In questo contesto, il primo passo verso la trasformazione è esortare i finanziatori a reindirizzare le risorse all’istruzione per colmare il divario di finanziamento. In seguito, i paesi devono disporre di finanziamenti maggiori e sostenibili per raggiungere l’SDG 4. Queste risorse devono essere allocate e monitorate in modo equo ed efficace.

Affrontare le lacune nel finanziamento dell’istruzione richiede una politica in:

  • Mobilitare più risorse, soprattutto domestiche
  • Aumentare l’efficienza e l’equità degli stanziamenti e delle spese
  • Miglioramento dei dati sul finanziamento dell’istruzione

La determinazione di quali aree devono essere finanziate e come sarà informata dalle raccomandazioni di ciascuno degli altri quattro binari.

Problemi chiave

  • Finanziamenti adeguati e sostenibili adeguati alle esigenze del Paese
  • Equità ed efficienza della spesa per l’istruzione

The Youth Declaration on trasforming education

Uno dei documenti chiave presentati al Summit è la Dichiarazione dei giovani presentata come contributo dei giovani alla Sintesi della presidenza del Vertice sulla trasformazione dell’istruzione.
L’obiettivo della dichiarazione è quello di stimolare l’impegno politico sulla necessità di trasformare l’istruzione e di far sì che i giovani si approprino di questo processo.
La dichiarazione (disponibile in inglese al seguente link ) è costituita da un preambolo, 25 richieste specifiche ai decisori politici, e cinque impegni che i giovani assumono direttamente e che chiudono il documento.
Ne riportiamo qui la traduzione (effettuata automaticamente con DeepL)
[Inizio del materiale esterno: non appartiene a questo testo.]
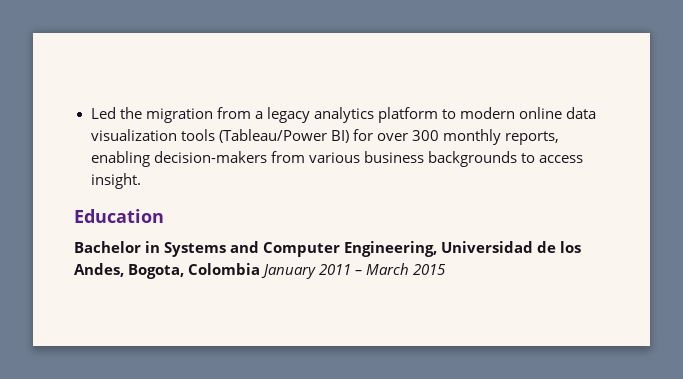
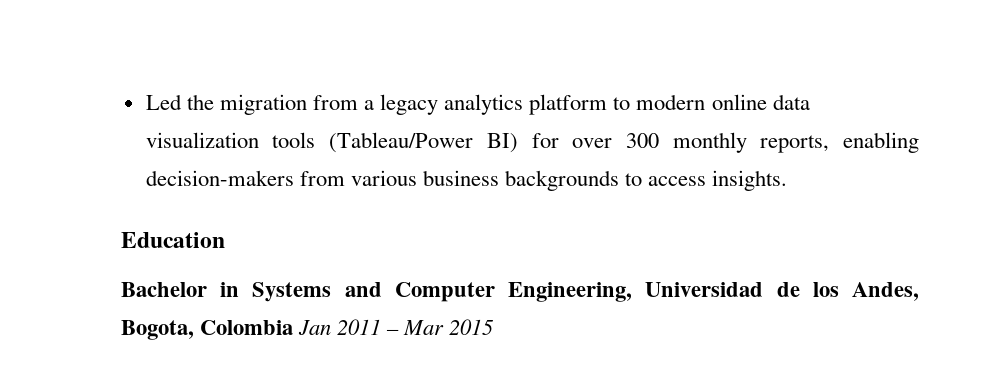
- Led the migration from a legacy analytics platform to modern online data visualization tools (Tableau/Power BI) for over 300 monthly reports, enabling decision-makers from various business backgrounds to access insight.
+ Led the migration from a legacy analytics platform to modern online data visualization tools (Tableau/Power BI) for over 300 monthly reports, enabling decision-makers from various business backgrounds to access insights.
- Bachelor in Systems and Computer Engineering, Universidad de los Andes, Bogota, Colombia January 2011 – March 2015
+ Bachelor in Systems and Computer Engineering, Universidad de los Andes, Bogota, Colombia Jan 2011 – Mar 2015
Guidati dai principi, dagli scopi e dalle richieste di cui sopra, noi – i giovani del mondo – ci impegniamo a:

  1. Continuare a essere solidali con tutti i giovani in tutto il mondo e in tutta la loro diversità, in particolare con le giovani donne e le ragazze, i giovani LGBTIQ+, i giovani con disabilità, i giovani rifugiati e migranti, i giovani indigeni e altri gruppi vulnerabili ed emarginati, per trasformare l’istruzione;
  2. Continuare a sostenere la trasformazione dell’istruzione individualmente e collettivamente attraverso movimenti sociali, organizzazioni della società civile, soluzioni guidate dai giovani e altro ancora;
  3. Continuare a ritenere i responsabili delle decisioni, in particolare gli Stati membri, responsabili durante l’intero processo di progettazione, esecuzione, consegna, monitoraggio e valutazione delle richieste di cui sopra, assicurando che i nostri quadri di responsabilità siano trasformativi dal punto di vista del genere;
  4. Lanciare un piano d’azione coordinato dalla Rete dei Giovani SDG4 per portare avanti le suddette richieste oltre il Vertice, mobilitare le parti interessate per continuare a far crescere un movimento globale per la trasformazione dell’istruzione e dotare i giovani delle competenze necessarie per sostenere un’istruzione di qualità sia a livello locale che globale;
  5. Promuovere il dialogo e la cooperazione intergenerazionale, interculturale e interreligiosa nei sistemi educativi di tutte le comunità, paesi e regioni per creare un mondo migliore costruito sulla solidarietà, la diversità, l’empatia, la comprensione reciproca e il rispetto.